We live in a world of twilight, an in-between world, not fully light and not fully darkness. It is a time of struggle between darkness and light, between hope and despair. We see signs of the light everywhere and yet there is also a shadow which obscures the light and does not allow it to fully penetrate our being. We know that we are born to the light and yet we also discover the shadow within us that lingers on the edge of our awareness and taunts us with our weakness, our failures, our guilt, and the futility of our small efforts to rise above our passions. Sometimes it seems that there is no escape from the darkness. The darkness seems inevitable and no matter how much we resist and fight against it we are certain to fall into the darkness of night.

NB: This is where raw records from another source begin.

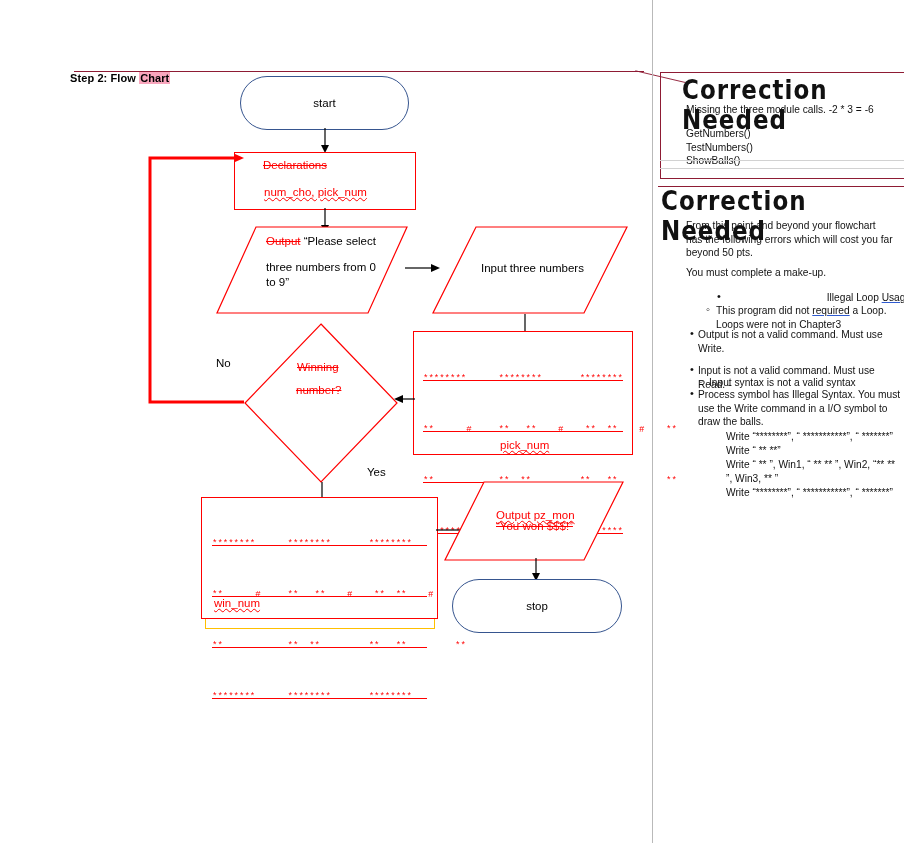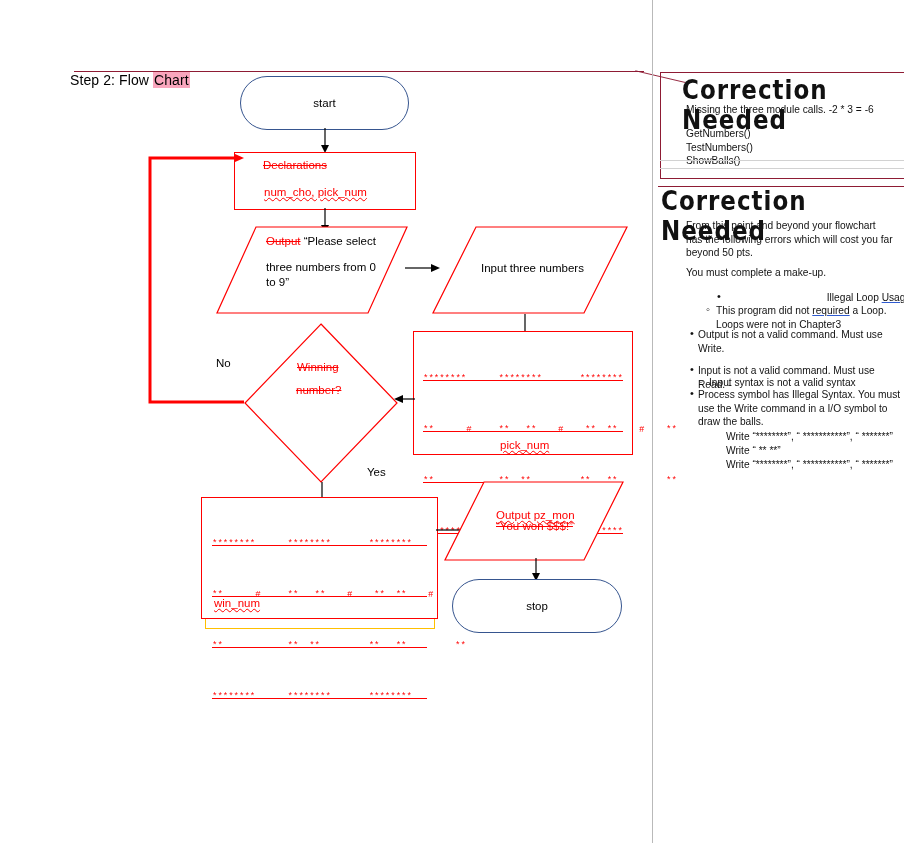--- a/index.html
+++ b/index.html
@@ -18,7 +18,7 @@
   .v-divider{position:absolute;left:652px;top:0px;width:1px;height:843px;background:#b9b9b9;}
 
   
-  .step-label{position:absolute;left:70px;top:72px;font-size:14px;font-weight:normal;letter-spacing:.1px;white-space:nowrap;}
+  .step-label{position:absolute;left:70px;top:72px;font-size:11px;font-weight:bold;letter-spacing:.1px;white-space:nowrap;}
   .hl{background:#f9a6bd;padding:0 1px;}
 
   

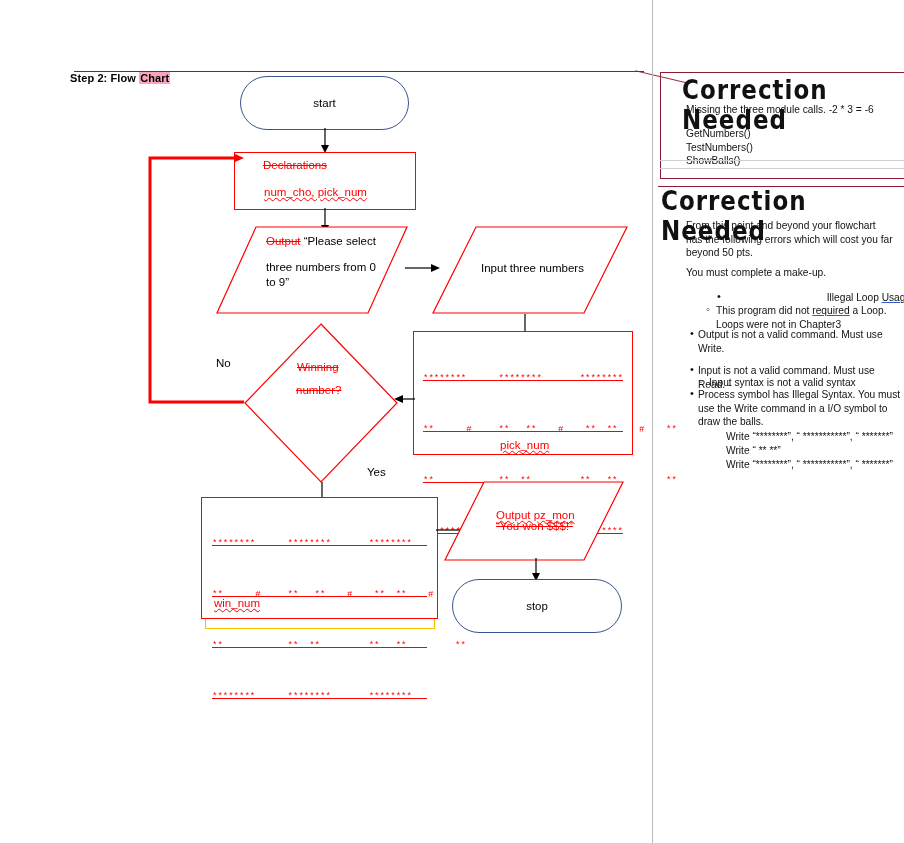--- a/index.html
+++ b/index.html
@@ -269,6 +269,7 @@
   <div style="position:absolute;left:686px;top:430px;width:214px;">
     <div class="wline">Write “********”, “   ***********”, “   *******”</div>
     <div class="wline">Write “ **                                            **”</div>
+    <div class="wline" style="white-space:normal;">Write “ **  ”, Win1, “ **    **  ”, Win2, “**   **     ”, Win3,  ** ”</div>
     <div class="wline">Write “********”, “   ***********”, “   *******”</div>
   </div>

Despair lures us into the deepest part of the night and bids us to make friends with the darkness. Temptation, sin and evil seem so overwhelming that resistance seems futile. Darkness and despair are a tyrant in our lives that robs us of our freedom, a bully waiting to ambush us, humiliate us and steal what little we have, a monster in the closet or under the bed just waiting for us to fall asleep in order to destroy us. It is here that the little child hope enters into our life.
Hope is the child that we are still waiting upon to grow to full maturity. Hope is a promise and a prophecy. Hope is innocent and untainted by the cynicism of the world. Hope is that which cannot fully be predicted for it erupts suddenly out of freedom. Hope is the moment right before despair when we wake up and realize that there are real possibilities for the future. Hope is the small hand of the child in the loving embrace of the Father. Hope is the truth dancing around playfully and unadorned before us. Hope is the light of dawn and of the new day having just been birthed pushing through the dark passage of despair. Advent is full of hope.
Our reading for Advent is full of the prophecies of Isaiah. Isaiah is a book written in the tension of the battle between hope and despair. During Advent we hear many of the beautiful prophecies of the messiah who is to come, of a restoration, of the birth of a faithful remnant, of the consolation that God promises us in times of darkness, of a new springtime of life in the desert, of a road that is carved out of the peaks and valleys of our experiences that is a holy way. It is in these readings and prophecies that hope is born. As beautiful as the readings are we must remember that they are responses to the darkness and despair of the failures, sins and infidelities of the people of Israel. Only in the tension between hope and despair do we experience the true joy of God who comes to rescue us from our own frail, human nature.
Hope shows its face in our readings today, “Why do you let us wander, O LORD, from your ways, and harden our hearts so that we fear you not?…Oh, that you would rend the heavens and come down, with the mountains quaking before you, while you wrought awesome deeds we could not hope for, such as they had not heard of from of old…Would that you might meet us doing right, that we were mindful of you in our ways!” (Is 63,17f;64,4) Hope shines as a beacon of light against the darkness of the despair that the people of Israel face, “Behold, youare angry, and we are sinful; all of us have become like unclean people, all our good deeds are like polluted rags; we have all withered like leaves, and our guilt carries us away like the wind. There is none who calls upon your name, who rouses himself to cling to you; for you have hidden your face from us and have delivered us up to our guilt.” (Is 64,4f) Hope finally raises its hands up imploring to be swept up into the loving arms of the Father who has the strength to make all things new again, “Yet, O LORD, you are our father; we are the clay and you the potter: we are all the work of your hands.” (Is 64,7) Hope allows us to rest in the way of the Lord God who will win victory over the darkness of despair, not through force and violence, but by gently working with his hands all of our failures and sins into the pattern of his will and purpose. In the light of hope we see that even our failures and sinfulness becomes a grace and can yet be molded into a worthy vessel of life.
Jesus leaves us with the admonition in the gospel of Mark, “May he not come suddenly and find you sleeping. What I say to you, I say to all: ‘Watch!’” (Mk 13,37) Hope waits and watches and does not give into the sleep of death and despair in the night but remains awake to the coming of the day of our vindication. Pope Benedict comments, “What is difficult is to wait, what is easy is to despair; this is the great temptation.” In fact, the great witness Christians can give to a world without hope is, precisely, “to have a reason for the hope that is in us.”